The Russell Winter Interview
Photos: Alex Laurel & Alex Omerod
I come from London originally, Hounslow, where Heathrow Airport is. My dad got made redundant and we moved to Cornwall when I was nine years old. I’ve got two older brothers who started surfing, and I just followed. We lived at South Fistral and would run every day down to the surf. After living in the city it was something completely new and amazing being at the beach, and we all took to it straight away.
In the early days when you were still a kid and started competing, what was the scene like then, who were the top guys?
In the mid 80’s it was a tiny surf scene here, but a cool scene, a bit more hardcore than today. The guys were Spencer, Grishka and Carwyn who were winning everything, but I was closest in age to Spencer, and I was just completely in awe of him. I just wanted to be Spencer Hargraves. I always wanted to be in his crowd, to hang out with him, he was a great contest surfer back then, focused, fit and knew how to win. I guess at first we did sort of get on, but then when we started competing against each other, there was a big rivalry.
With the ASP World Tour surfers coming to Newquay each summer, did that have a big influence on you?
It was great watching guys like Cheyne Horan, Rabbit, Shaun Tomson, MR all coming to your town and competing, that was just awesome. Then when I was 13, Simon Law stayed at our place and I used to carry his boards down the beach, caddy for him and watch him train and prepare. My mum would make him a massive breakfast and he’d drink orange juice and stretch in the mornings and I just thought, ‘Wow, this is the best life, ever.’ Simon Law taught me a lot about surfing, he was a really big influence.
At the Alder Surf Pro in Newquay in ‘91 you had a heat with Curren aged 16 and you two had to ride in a 4x4 up the beach because of the crowds. Was that a major turning point?
It was a big turning point in that he was one of the best surfers in the world and the reigning World Champion. But even back then I remember thinking I could beat him, I was out there to win, I always had that belief. Even before that year I was being talked up a lot as a prospect, I’d beaten guys like Ross Clark-Jones, Matt Branson, Shane Powell and the ASP guys like Graham Cassidy and Al Hunt were saying, ‘Here’s a kid that can make it on tour.’ I was hearing that quite a bit actually, after a while of hearing that stuff you tend to think in the back of your mind, ‘Well maybe I can’.
What is it that made you particularly stand out in your view?
I was very dedicated, very hungry. I was surfing three or four times everyday, and every surf I was practising heats in my mind. People said I was quite a powerful surfer, so that was my tag if you like. But I never worked on that, I just went out and surfed waves.
You used to travel to comps with your brothers and parents. How important is that to have family solidarity, to stick together?
Fortunately for me we’re a very close family and our parents took us everywhere to compete and spent a lot of their money on us, without that, without their push and support we wouldn’t be anywhere near where we are today. And having older brothers helps you feel stronger and safer, I guess, so family support is really important. But I left school at 15 and went straight on tour, and from 16 I was travelling on my own.
How do you see your own image as a surfer? Is it accurate? Is your image something you concentrate or work on promoting?

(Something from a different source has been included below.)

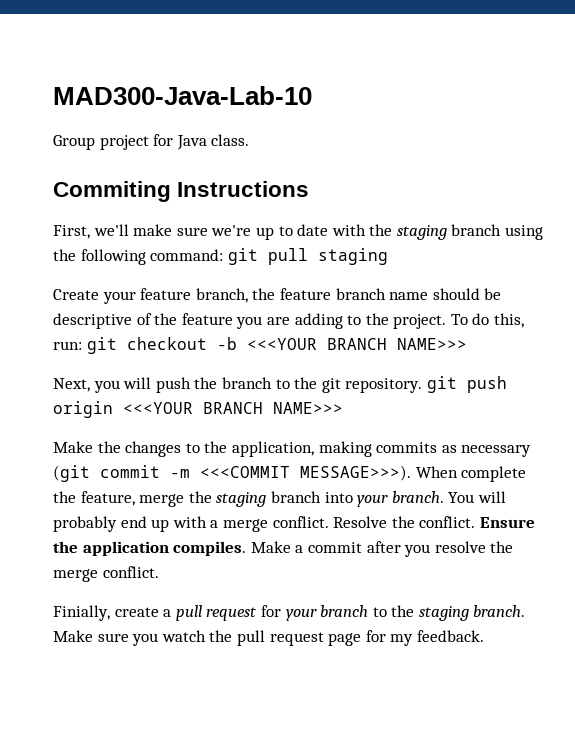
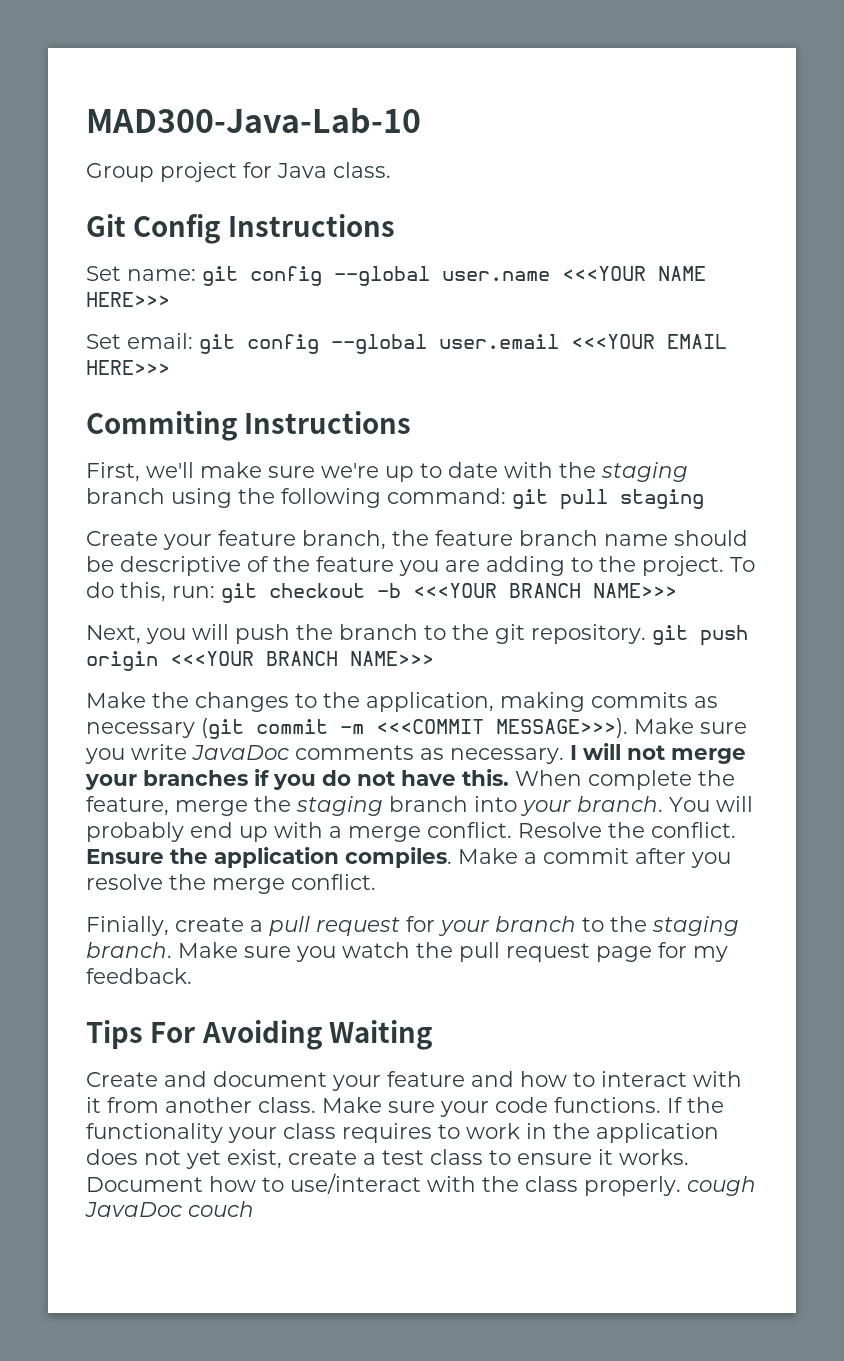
(250, 140) none -> [86,214,395,244] [86,266,706,286] [86,292,170,307] [86,333,727,354] [86,360,170,375] // Git Config Instructions // Set name: git config --global user.name <<<YOUR NAME HERE>>> // Set email: git config --global user.email <<<YOUR EMAIL HERE>>>
(411, 473) none -> [634,718,747,734] [85,743,746,764] [85,769,509,790] Make sure you write JavaDoc comments as necessary. I will not merge your branches if you do not have this.
(484, 636) none -> [86,1020,433,1050] [86,1071,742,1091] [86,1097,724,1117] [86,1123,719,1143] [86,1149,689,1169] [86,1173,756,1196] [85,1201,254,1217] // Tips For Avoiding Waiting // Create and document your feature and how to interact with it from another class. Make sure your code functions. If the functionality your class requires to work in the application does not yet exist, create a test class to ensure it works. Document how to use/interact with the class properly. cough JavaDoc couch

I’ve never really given too much thought about my image, I’ve been so wrapped up trying to compete all the time. But being a pro surfer has changed drastically over the last few years, guys do the comps but then also do photo trips to get exposure and I have to move with the times too, so I have changed my outlook a bit, trying to juggle trips and contests. I’m getting older and I’m more mature, so I understand the importance of carving out an image for myself. In terms of my surfing, I suppose it’s power really, the old school type of approach. I can do the airs and stuff but it’s not really so much what I’m all about, or known for.
You qualified for the WCT in 1998 and stuck around for a few years. Tell us a bit about that.
I was talking to someone about this the other day and we couldn’t work out how many years I was on the WCT for, I thought it was four. I had a couple of injuries, the worst one was in Tahiti where I got a scrape from the reef at Teahupoo, got a really bad infection and nearly lost my leg. I was in hospital in Tahiti for four days on a drip, and they said I had to leave Tahiti because I wasn’t getting any better. I was in hospital for ten days in Australia on the Gold Coast, still wasn’t getting better and they said they might have to cut my leg off. Then thankfully it started to heal, and in the end I was OK. Anyway I got voted the injury wildcard and got back in. The next year was 2001 when September 11th happened, the tour was cut short and I was in 29th, but I requalified via the WQS for 2002.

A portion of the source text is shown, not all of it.